### Instructions for the task:
Print every entry exactly as it appears, but skip the pictures.

### Records for processing:

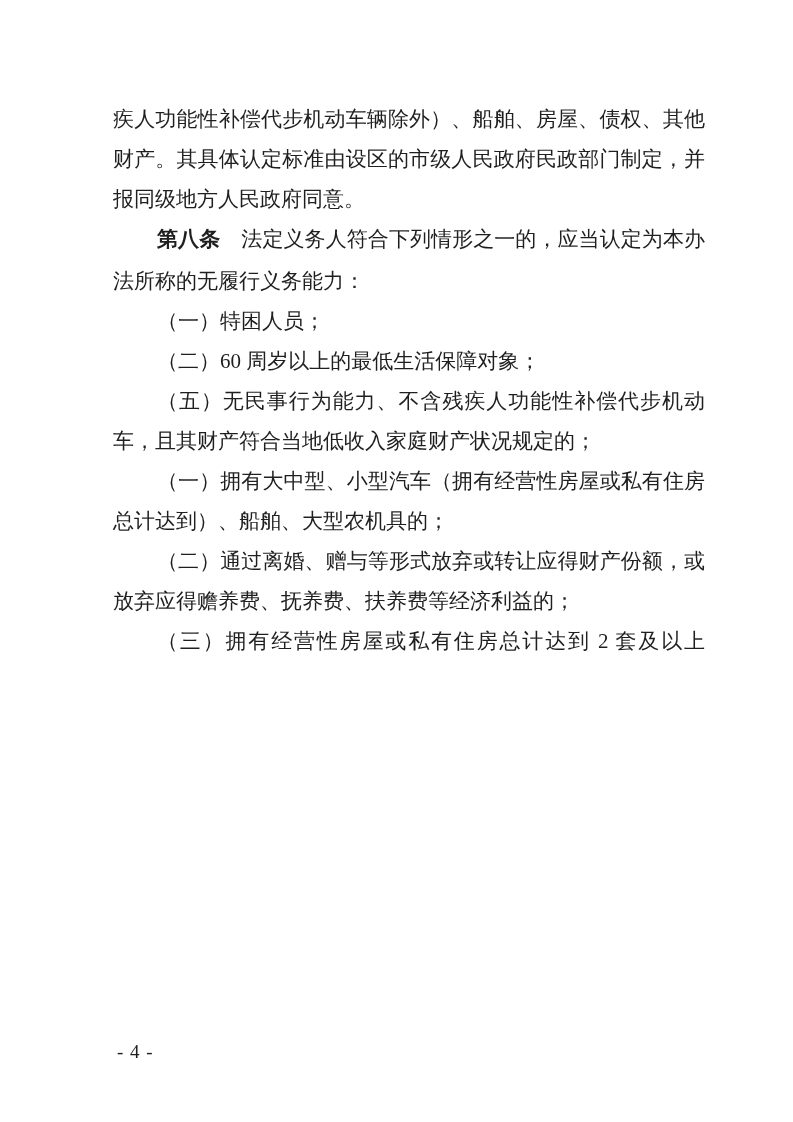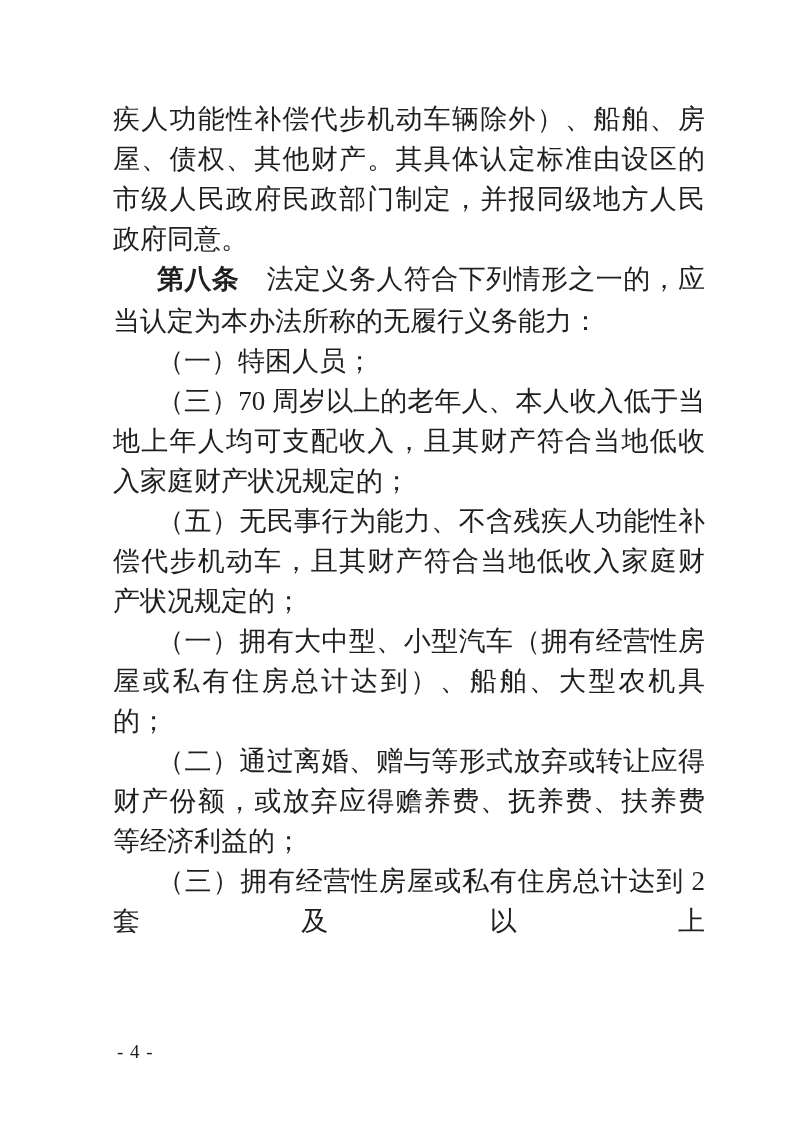"疾人功能性补偿代步机动车辆除外）、船舶、房屋、债权、其他财产。其具体认定标准由设" p.para { font-size: 27px -> 21px }
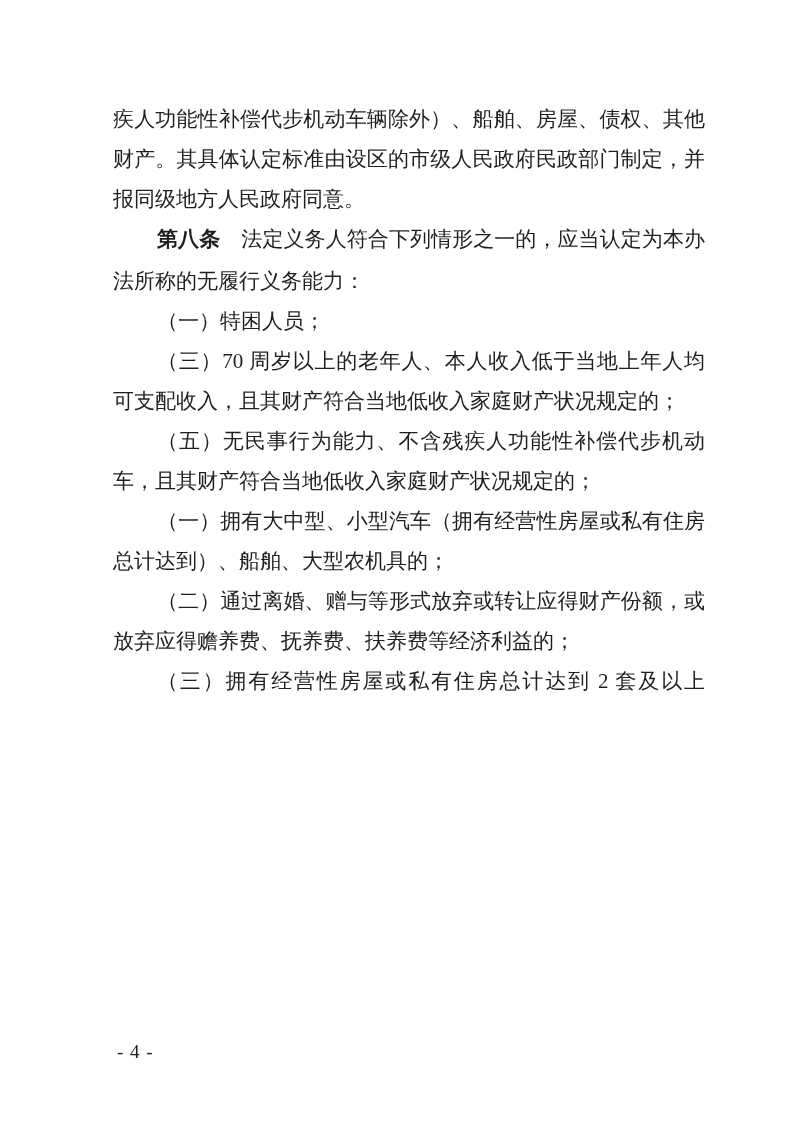"（二）60 周岁以上的最低生活保障对象；" p.para { html: none -> <p><span>（二）60 周岁以上的最低生活保障对象；</span></p> }
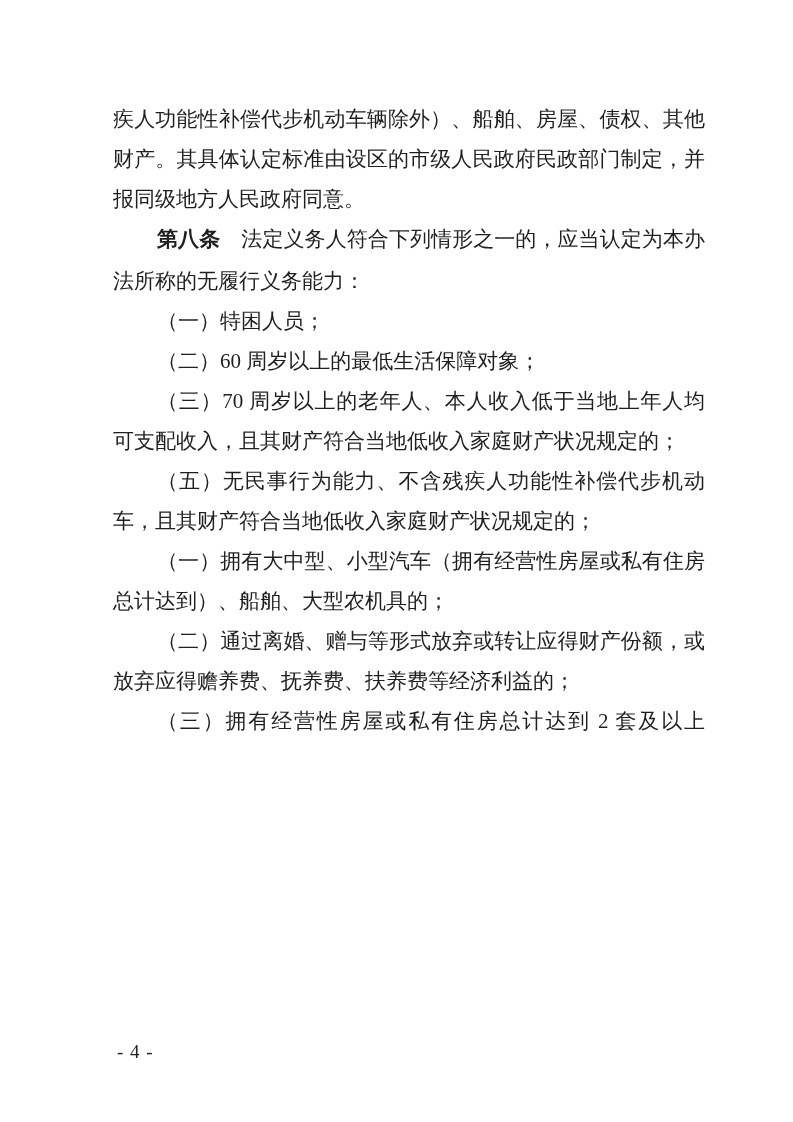"（三）70" p.para { html: <p><span>（三）70 周岁以上的老年人、本人收入低于当地上年人均可支配收入，且其财产符合当地低收入家庭财产状况规定的；</span></p> -> none }
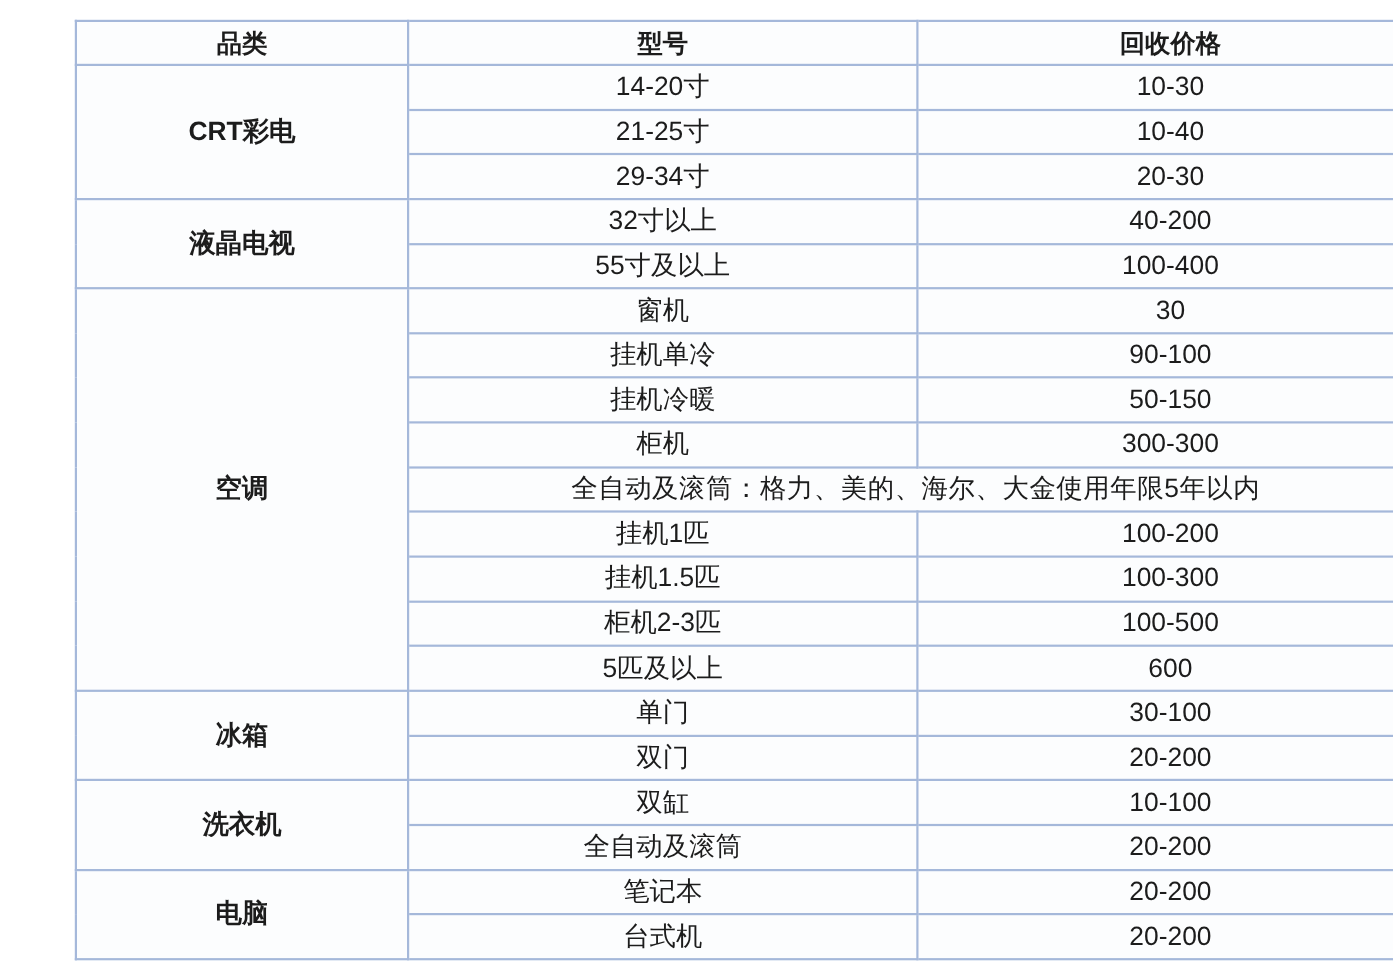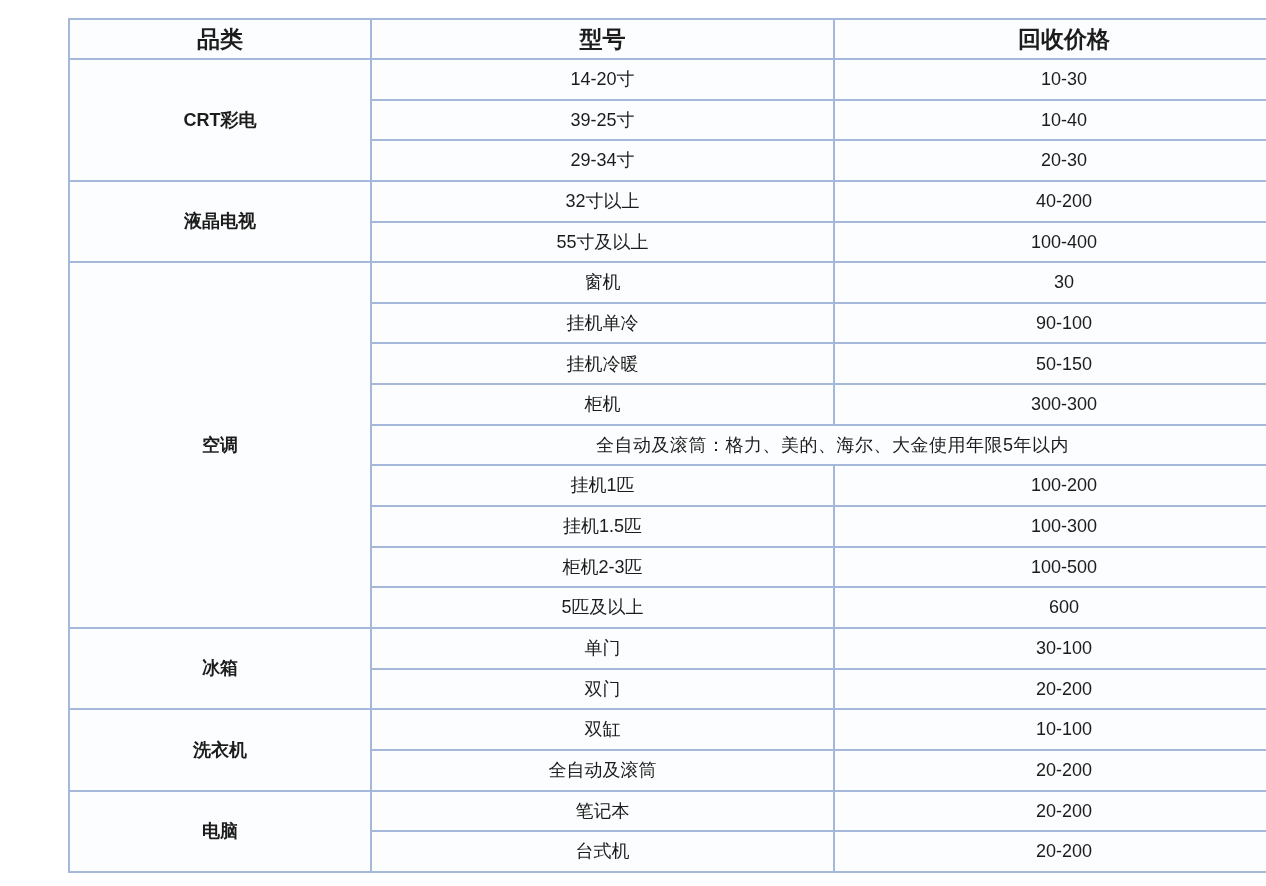"14-20寸" th, td { font-size: 18px -> 24px }
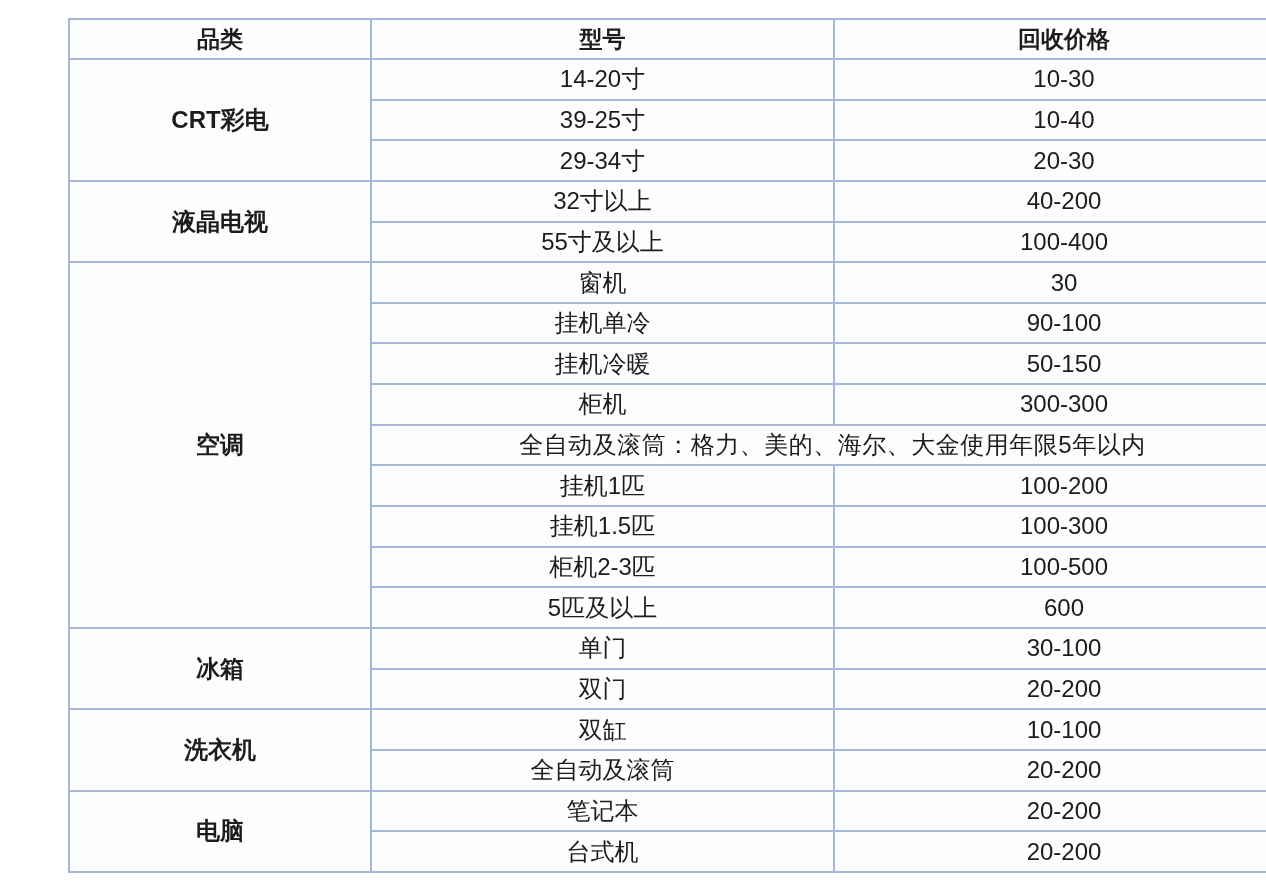"39-25寸" td { text: 39-25 -> 21-25 }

### Task response:
"疾人功能性补偿代步机动车辆除外）、船舶、房屋、债权、其他财产。其具体认定标准由设" p.para { font-size: 27px -> 21px }
"（二）60 周岁以上的最低生活保障对象；" p.para { html: none -> <p><span>（二）60 周岁以上的最低生活保障对象；</span></p> }
"（三）70" p.para { html: <p><span>（三）70 周岁以上的老年人、本人收入低于当地上年人均可支配收入，且其财产符合当地低收入家庭财产状况规定的；</span></p> -> none }
"14-20寸" th, td { font-size: 18px -> 24px }
"39-25寸" td { text: 39-25 -> 21-25 }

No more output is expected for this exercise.